Flight Recorder - feature requests #117883

wconstab · 2024-01-19T21:58:38Z

1 The top level pickle object should be a dict rather than an array. Right now we have: [<nccl op 1>, …]. I’m suggesting {operations:[<nccl opt 1]}
2 With the use of a dict above, we should make the file self describing (i.e., it should have a record of which rank it was, host name, MAST job, attempt, etc).
3 Consider adding a data version tag (file format version 3) in the dict to make tooling versioning easier
4 Different ranks will have different “starting” points for their trace. In other words, rank 1 and rank 2 might both have executed an operation in PG 1 with seq_id 5. But rank 2 might have had this sequence fall off of their buffer. Maybe we should record the “last dropped record” for each PG so that we can know to avoid analyzing those cases
5 It’s impossible to tell what the members of a given PG ID are (and if PG IDs are expected to be unique across the job or if you might have two PG ID “1”s with distinct sets of ranks. I know we’ve done some optimizations in initialization that could lead to this”
6 Consider recording time in nanoseconds vs micros — it’s a nit but nanos is how you get time from the kernel so anything else is doing extra division, losing data, and still a uint64
7 Consider adding a completion time (e.g. to help highlight cases where a given rank is always late in joining / completes the collective “too fast”)
9 had to tweek timeouts to get a dump from all ranks (TORCH_NCCL_WAIT_TIMEOUT_DUMP_MILSEC from 2 sec -> 60)
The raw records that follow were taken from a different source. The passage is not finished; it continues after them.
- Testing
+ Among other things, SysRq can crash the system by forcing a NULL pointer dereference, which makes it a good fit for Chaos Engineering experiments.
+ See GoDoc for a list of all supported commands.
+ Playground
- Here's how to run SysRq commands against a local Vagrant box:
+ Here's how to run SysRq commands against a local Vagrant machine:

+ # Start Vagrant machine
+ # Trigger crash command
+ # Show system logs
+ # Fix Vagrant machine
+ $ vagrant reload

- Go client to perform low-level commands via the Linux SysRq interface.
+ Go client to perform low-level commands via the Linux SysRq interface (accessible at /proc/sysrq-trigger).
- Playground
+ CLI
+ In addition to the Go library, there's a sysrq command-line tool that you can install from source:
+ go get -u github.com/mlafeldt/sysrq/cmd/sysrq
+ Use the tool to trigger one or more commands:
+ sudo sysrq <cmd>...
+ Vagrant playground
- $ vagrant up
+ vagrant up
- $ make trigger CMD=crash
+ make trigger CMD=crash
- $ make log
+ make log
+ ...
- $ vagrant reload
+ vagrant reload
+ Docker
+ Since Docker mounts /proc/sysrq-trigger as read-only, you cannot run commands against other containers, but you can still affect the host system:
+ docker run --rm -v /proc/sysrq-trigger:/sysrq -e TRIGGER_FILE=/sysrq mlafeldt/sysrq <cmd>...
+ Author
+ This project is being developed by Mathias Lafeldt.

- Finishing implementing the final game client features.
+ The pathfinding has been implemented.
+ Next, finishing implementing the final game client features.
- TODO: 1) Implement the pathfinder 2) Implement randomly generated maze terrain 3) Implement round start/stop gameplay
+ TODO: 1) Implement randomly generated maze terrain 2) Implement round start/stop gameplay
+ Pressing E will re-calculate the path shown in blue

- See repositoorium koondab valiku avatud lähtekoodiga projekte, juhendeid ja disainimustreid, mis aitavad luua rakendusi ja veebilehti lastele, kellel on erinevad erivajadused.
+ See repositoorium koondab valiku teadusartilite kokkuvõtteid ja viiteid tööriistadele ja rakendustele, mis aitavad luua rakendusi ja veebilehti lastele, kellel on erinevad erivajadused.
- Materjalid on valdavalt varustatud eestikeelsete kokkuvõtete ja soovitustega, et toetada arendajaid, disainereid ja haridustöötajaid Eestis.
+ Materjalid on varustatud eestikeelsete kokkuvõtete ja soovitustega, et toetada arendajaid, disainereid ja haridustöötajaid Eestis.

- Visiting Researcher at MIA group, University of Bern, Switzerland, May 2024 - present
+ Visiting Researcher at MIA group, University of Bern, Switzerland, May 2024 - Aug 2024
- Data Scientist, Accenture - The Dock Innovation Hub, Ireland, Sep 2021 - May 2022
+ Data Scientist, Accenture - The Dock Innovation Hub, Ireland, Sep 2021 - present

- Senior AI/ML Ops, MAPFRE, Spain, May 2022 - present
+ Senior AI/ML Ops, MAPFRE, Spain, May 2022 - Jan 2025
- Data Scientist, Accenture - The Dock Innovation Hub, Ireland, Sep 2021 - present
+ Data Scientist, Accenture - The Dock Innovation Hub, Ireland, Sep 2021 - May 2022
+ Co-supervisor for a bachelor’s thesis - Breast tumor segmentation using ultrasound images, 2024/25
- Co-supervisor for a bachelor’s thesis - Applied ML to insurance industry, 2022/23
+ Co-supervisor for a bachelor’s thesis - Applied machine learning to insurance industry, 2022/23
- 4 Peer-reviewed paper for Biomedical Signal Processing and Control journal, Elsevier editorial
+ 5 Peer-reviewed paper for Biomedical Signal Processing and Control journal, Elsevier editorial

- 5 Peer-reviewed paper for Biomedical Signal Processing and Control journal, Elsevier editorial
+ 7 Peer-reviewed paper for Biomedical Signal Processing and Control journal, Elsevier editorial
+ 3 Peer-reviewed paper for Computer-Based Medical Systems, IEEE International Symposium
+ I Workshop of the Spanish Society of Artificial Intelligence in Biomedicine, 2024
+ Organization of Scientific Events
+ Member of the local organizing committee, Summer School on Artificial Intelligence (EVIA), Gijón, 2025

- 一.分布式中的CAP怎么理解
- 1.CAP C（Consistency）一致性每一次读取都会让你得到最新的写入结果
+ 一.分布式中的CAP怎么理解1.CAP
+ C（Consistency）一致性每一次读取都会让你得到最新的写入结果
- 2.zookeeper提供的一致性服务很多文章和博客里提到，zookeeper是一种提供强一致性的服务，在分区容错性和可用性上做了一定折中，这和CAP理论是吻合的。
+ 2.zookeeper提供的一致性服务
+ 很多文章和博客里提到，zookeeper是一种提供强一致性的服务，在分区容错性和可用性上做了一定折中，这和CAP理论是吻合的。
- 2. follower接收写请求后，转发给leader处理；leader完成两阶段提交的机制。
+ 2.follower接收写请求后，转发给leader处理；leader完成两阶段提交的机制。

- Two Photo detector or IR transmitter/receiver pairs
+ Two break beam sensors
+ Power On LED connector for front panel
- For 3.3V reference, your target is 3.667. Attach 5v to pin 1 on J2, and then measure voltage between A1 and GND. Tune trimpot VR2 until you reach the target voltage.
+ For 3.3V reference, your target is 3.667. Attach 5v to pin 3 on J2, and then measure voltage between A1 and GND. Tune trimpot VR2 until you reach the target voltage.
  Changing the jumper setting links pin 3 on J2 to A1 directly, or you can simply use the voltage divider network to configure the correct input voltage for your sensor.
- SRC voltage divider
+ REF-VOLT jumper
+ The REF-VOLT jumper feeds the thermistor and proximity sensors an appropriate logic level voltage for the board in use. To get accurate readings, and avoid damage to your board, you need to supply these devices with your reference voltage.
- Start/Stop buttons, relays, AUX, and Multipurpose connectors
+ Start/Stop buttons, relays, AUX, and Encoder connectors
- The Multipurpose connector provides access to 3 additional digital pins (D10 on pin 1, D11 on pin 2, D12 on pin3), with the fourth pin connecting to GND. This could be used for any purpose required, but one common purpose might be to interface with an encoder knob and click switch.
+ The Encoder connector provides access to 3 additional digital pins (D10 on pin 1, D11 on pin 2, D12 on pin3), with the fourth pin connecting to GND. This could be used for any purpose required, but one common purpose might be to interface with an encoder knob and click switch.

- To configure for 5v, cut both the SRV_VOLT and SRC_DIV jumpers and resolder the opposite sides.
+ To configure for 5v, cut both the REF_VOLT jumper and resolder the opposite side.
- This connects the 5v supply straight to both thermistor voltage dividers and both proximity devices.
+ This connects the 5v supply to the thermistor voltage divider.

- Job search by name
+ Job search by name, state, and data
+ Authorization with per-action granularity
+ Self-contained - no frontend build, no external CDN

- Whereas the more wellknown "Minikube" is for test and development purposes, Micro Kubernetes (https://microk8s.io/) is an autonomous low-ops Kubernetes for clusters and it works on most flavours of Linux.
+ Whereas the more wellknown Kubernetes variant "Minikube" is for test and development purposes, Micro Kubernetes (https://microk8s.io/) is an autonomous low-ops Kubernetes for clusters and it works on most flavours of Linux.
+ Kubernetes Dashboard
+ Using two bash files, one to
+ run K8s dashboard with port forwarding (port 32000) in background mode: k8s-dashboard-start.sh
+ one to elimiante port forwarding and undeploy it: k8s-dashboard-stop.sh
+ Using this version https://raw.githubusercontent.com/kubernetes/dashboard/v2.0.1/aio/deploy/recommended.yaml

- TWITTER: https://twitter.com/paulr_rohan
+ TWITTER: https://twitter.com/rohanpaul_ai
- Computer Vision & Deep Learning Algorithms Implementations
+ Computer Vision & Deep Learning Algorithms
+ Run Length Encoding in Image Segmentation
8 support writing the dump as chrome tracing format

Bugs/ code refactors

fut.get() waits forever instead of timeout (fix: [C10D] Fix nccl flightrecorder ignored dump timeout #118142)
waitForDumpOrTimeout is overly complicated, we should simplify to not have 2 timevals
launchAsyncDebugDump is called from several places. why not just call it from one place in heartbeat monitor and use tcpstore to signal it?
~ProcessGroupNCCL calls abort, which can hang, we might want to move that to destroy_process_group api instead (and get it out of the path of exceptions shutting down python turning into a collective hang)
avoid symbolize() if dumping from ~ProcessGroupNCCL
should we check how many people wrote the dump and log that?

cc @mrshenli @pritamdamania87 @zhaojuanmao @satgera @gqchen @aazzolini @osalpekar @jiayisuse @H-Huang @kwen2501 @awgu @penguinwu @fegin @XilunWu @wanchaol @fduwjj @wz337 @tianyu-l @yf225 @chauhang @d4l3k @rohan-varma @zdevito @shuqiangzhang @wconstab

zdevito · 2024-01-22T23:10:34Z

1, 2, 3, 6 - I think we should just implement these. It's clear enough not to need additional design.

4 - we already store sequence id, so what would we store except sequence id - 1? Is this meant to handle when an entire set of ops from a process group have fallen off the end? Can this realistically happen? Most of the process groups are sequentially tied together.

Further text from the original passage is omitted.